We could never anticipate the mishap or accidents that could transpire once we hit the road. This brings New South Wales to require mandatory greenslips, otherwise known as Compulsory Third Party (CTP) insurance for all road users.

Different insurance providers have their own terms when it comes to the coverage of “at-fault” drivers. For some providers, all their greenslips have automatic “at-fault” coverage. However, it is likely to incur higher premiums.

To maximise your compensation, you’ll need to be familiar with the processes of claiming for damages and benefits of NSW greenslip refund

Basic Terms


A Compulsory Third Party plan covers the third party for motor vehicle accidents as stated in New South Wales law. Third Parties can best be described as other road users, pedestrians as well as passengers in the vehicle. It is important to note that CTP does not generally cover the “at-fault” driver, i.e. the first party. If you are not at fault driver injured in a road accident, then you are the third party and is therefore covered by the “at-fault” drivers’ CTP policy. 

Let’s address the focus terms that are most useful in this article.




This term pertains to the monetary benefits that will be received by approved claimants. This includes expenses for administering treatment and medical care, income loss and funeral expenses in the event of possible death.




This term is sub-categorised as economic and non-economic damages. Future working disability which leads to any loss of income is referred to as economic damages. Aspects such as pain and suffering contributing to the degradation of one’s quality of life should be referred to as non-economic damages.

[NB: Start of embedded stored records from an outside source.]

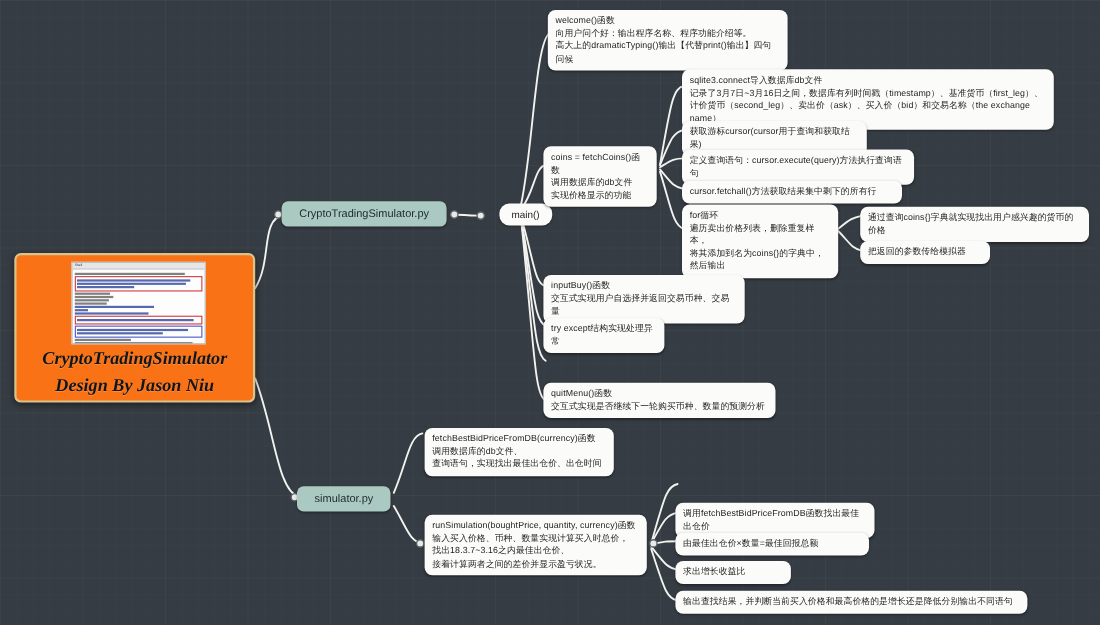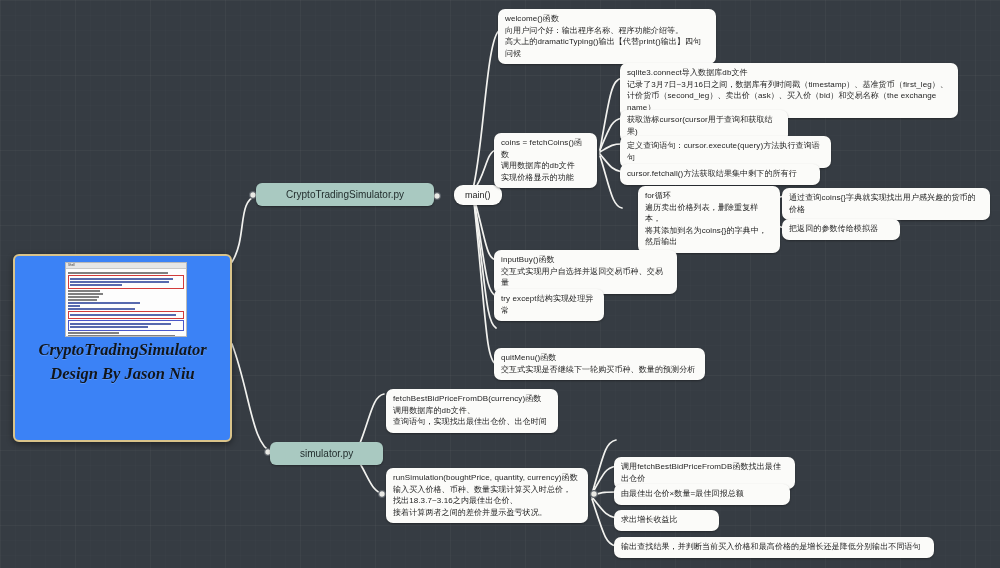--- a/index.html
+++ b/index.html
@@ -30,43 +30,42 @@
     font-size:8px;line-height:11.5px;
     box-shadow:0 1px 2px rgba(0,0,0,.35);
     white-space:pre-line;
     letter-spacing:.1px;
   }
 
   
   .pill{
     background:#a9c9c1;color:#1f2a2a;
     border-radius:6px;
-    padding:5px 30px;
+    padding:5px 16px;
     font-size:10px;line-height:13px;
     text-align:center;
     box-shadow:0 1px 2px rgba(0,0,0,.35);
     white-space:nowrap;
   }
   .mainpill{
     background:#fbfbf9;color:#1d1d1d;
     border-radius:9px;padding:4px 11px;
     font-size:9px;line-height:12px;text-align:center;white-space:nowrap;
     box-shadow:0 1px 2px rgba(0,0,0,.35);
     margin-left:22px;
   }
 
   
   #hero{
-    left:13px;top:230px;width:219px;height:188px;
-    background:#3b82f6;
+    left:13px;top:230px;width:219px;height:136px;
+    background:#f97316;
     border:2px solid #d9c38a;
     border-radius:6px;
     box-shadow:0 2px 6px rgba(0,0,0,.45);
     overflow:hidden;
-    margin-top:24px;
   }
   #hero .shot{
     position:absolute;left:50px;top:6px;width:120px;height:73px;
     background:#fdfdfd;border:1px solid #b9b9b9;overflow:hidden;
   }
   #hero .shot .bar{height:5px;background:#e6e6e6;border-bottom:1px solid #c8c8c8;
       font-size:3px;line-height:5px;color:#333;padding-left:2px;}
   #hero .shot .body{padding:2px 2px;}
   #hero .shot .ln{height:2px;margin:1px 0;background:#3a4fa0;opacity:.85;}
   #hero .shot .ln.g{background:#4a4a4a;opacity:.7;}
@@ -171,21 +170,21 @@
 高大上的dramaticTyping()输出【代替print()输出】四句问候</div>
   <div class="node note" style="left:620px;top:63px;width:338px;">sqlite3.connect导入数据库db文件
 记录了3月7日~3月16日之间，数据库有列时间戳（timestamp）、基准货币（first_leg）、
 计价货币（second_leg）、卖出价（ask）、买入价（bid）和交易名称（the exchange name）</div>
   <div class="node note" style="left:494px;top:133px;width:103px;">coins = fetchCoins()函数
 调用数据库的db文件
 实现价格显示的功能</div>
   <div class="node note" style="left:620px;top:110px;width:168px;">获取游标cursor(cursor用于查询和获取结果)</div>
   <div class="node note" style="left:620px;top:136px;width:211px;">定义查询语句：cursor.execute(query)方法执行查询语句</div>
   <div class="node note" style="left:620px;top:164px;width:200px;">cursor.fetchall()方法获取结果集中剩下的所有行</div>
-  <div class="node note" style="left:620px;top:186px;width:142px;margin-left:18px;">for循环
+  <div class="node note" style="left:620px;top:186px;width:142px;">for循环
 遍历卖出价格列表，删除重复样本，
 将其添加到名为coins{}的字典中，
 然后输出</div>
   <div class="node note" style="left:782px;top:188px;width:208px;">通过查询coins{}字典就实现找出用户感兴趣的货币的价格</div>
   <div class="node note" style="left:782px;top:219px;width:118px;">把返回的参数传给模拟器</div>
 
   <div class="node note" style="left:494px;top:250px;width:183px;">inputBuy()函数
 交互式实现用户自选择并返回交易币种、交易量</div>
   <div class="node note" style="left:494px;top:289px;width:110px;">try except结构实现处理异常</div>
   <div class="node note" style="left:494px;top:348px;width:211px;">quitMenu()函数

Both sub-categories provide comparatively higher financial benefits because of the serious nature of detriment afflicted to the aggrieved party such as income loss, emotional suffering or physical pain.  


How to Claim Benefits


To immediately receive weekly income payments, parties must accomplish the claims process within 28 days beginning from the date of the accident. Submitting claims after 28 days but within 3 months allows you to get your weekly income payments in line with the recovery plan of the insurance company. 


Needed Forms


To start your claims process, you’ll need some specific forms as required by the insurer. It is worth pointing out that vital information needed by the at-fault driver’s insurer must be collected first before completing these forms. The following forms should be submitted three months from the date of the accident.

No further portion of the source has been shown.